The West Coast Main Line runs near Yanwath. During the construction of the line, in January 1846, a riot broke out after a drunken English ganger (a railway construction foreman) offended an Irish navvy working on the line. The English and Irish navvies were segregated as was usual; the Irish were in staying near Plumpton and the English were staying near the Pele tower at Yanwath. The Irish navvy's fellow countryman sided with him and the ganger called on the rest of the English to run the Irish off the works.
After dark the next day, a battalion of aggrieved Irishmen marched on Yanwath. However the English were warned of the mob, so left the village to the Irish who, upon finding the English absent, left it unlooted and unrazed. Next morning English recruits came from Kendal and Shap and between them looted and gutted the Irish settlement at Plumpton. In the process they killed an Irishman.
A disastrous explosion occurred only 21 years after the railway line's opening, in 1867.

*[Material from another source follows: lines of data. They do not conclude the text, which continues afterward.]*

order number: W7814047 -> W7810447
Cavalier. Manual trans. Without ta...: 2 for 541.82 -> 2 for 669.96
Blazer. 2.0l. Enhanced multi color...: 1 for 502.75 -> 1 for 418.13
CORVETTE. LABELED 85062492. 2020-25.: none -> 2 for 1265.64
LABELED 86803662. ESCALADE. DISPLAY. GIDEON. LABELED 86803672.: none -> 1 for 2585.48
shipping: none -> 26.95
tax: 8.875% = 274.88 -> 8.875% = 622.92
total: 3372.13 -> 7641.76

On the night of 26 February that year a goods train, running late from Tebay, derailed. One of its wagons, carrying two tons of gunpowder, ended up on the opposite track, and moments later, another goods train collided with the gunpowder wagon and caused an explosion.

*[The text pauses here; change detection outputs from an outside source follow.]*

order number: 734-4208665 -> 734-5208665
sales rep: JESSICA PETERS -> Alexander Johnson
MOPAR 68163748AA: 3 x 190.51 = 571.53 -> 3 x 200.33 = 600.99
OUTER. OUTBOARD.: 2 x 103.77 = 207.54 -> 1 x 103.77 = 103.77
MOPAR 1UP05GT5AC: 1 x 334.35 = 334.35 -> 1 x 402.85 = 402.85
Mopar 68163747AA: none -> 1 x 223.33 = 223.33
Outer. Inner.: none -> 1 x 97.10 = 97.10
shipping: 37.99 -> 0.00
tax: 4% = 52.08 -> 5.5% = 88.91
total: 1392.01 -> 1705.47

Both the driver and fireman of the latter goods train died. The explosion blew out windows, felled telegraph wires, and caused debris to rain down on Yanwath. Miraculously, there were no further deaths or injuries.[5]
Toponymy
The name Yanwath is a contraction of the older name 'Yamonwath'. The suffix '-wath' is of Old Norse origin, meaning 'ford'; thus Yamonwath means ford in the River Eamont ('Yamon' in Cumbrian dialect).[6]